Schneider on Workmen’s Compensation Law, volume II, 2d edition, section 491, page 1626, states: “When the employee abandons the medical and hospital service supplied by the employer, and secures other treatment of his own choice, he does so at his own risk, and cannot have the expense of the service of his own choice allowed against the employer or insurer unless he can satisfy the commission that the service supplied by the employer was inadequate or inefficient to an extent that justified the employee in abandoning it.” .
That the employee who desires to change physicians must notify the employer (or the carrier) is shown by section 4601 of the Labor Code, which provides that “If the employee so requests, the employer shall tender him one change of physicians” and provides the method to be followed.
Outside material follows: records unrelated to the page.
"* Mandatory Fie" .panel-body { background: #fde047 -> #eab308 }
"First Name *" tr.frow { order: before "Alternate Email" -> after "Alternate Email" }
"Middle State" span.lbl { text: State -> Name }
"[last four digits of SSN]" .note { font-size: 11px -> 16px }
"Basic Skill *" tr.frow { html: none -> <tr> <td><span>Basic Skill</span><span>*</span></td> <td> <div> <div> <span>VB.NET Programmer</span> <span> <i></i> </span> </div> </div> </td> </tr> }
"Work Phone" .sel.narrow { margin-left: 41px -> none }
The
There can be situations which would constitute neglect under the Labor Code, for a physician furnished by the employer to leave an employee for two months without designating a substitute, but under the circumstances here such is not the case. The employee did not need immediate treatment. This is shown by the acquiescence of the patient in the appointment date and the fact that when called by the carrier’s, agent near the date of the appointment, applicant stated that she would wait for Dr. Dresel’s return. Far from neglecting applicant, the carrier was solicitous enough to contact her voluntarily.
The following portion of the findings and award of the commission is annulled, to wit: “3. The employee was required to and did secure medical treatment commencing July 1, 1944, upon failure of the defendants to provide the same, and is entitled to recover the reasonable value thereof, the same to be fixed by this commission subsequently upon request and the filing of itemized bills in the event that the parties are unable to adjust the bills out of Court.” In all other respects, the award is affirmed.
Peters, P. J., and Ward, J., concurred.
A petition for a rehearing was denied May 27, 1948. Petitioner’s application for a hearing by the Supreme Court was denied June 24, 1948.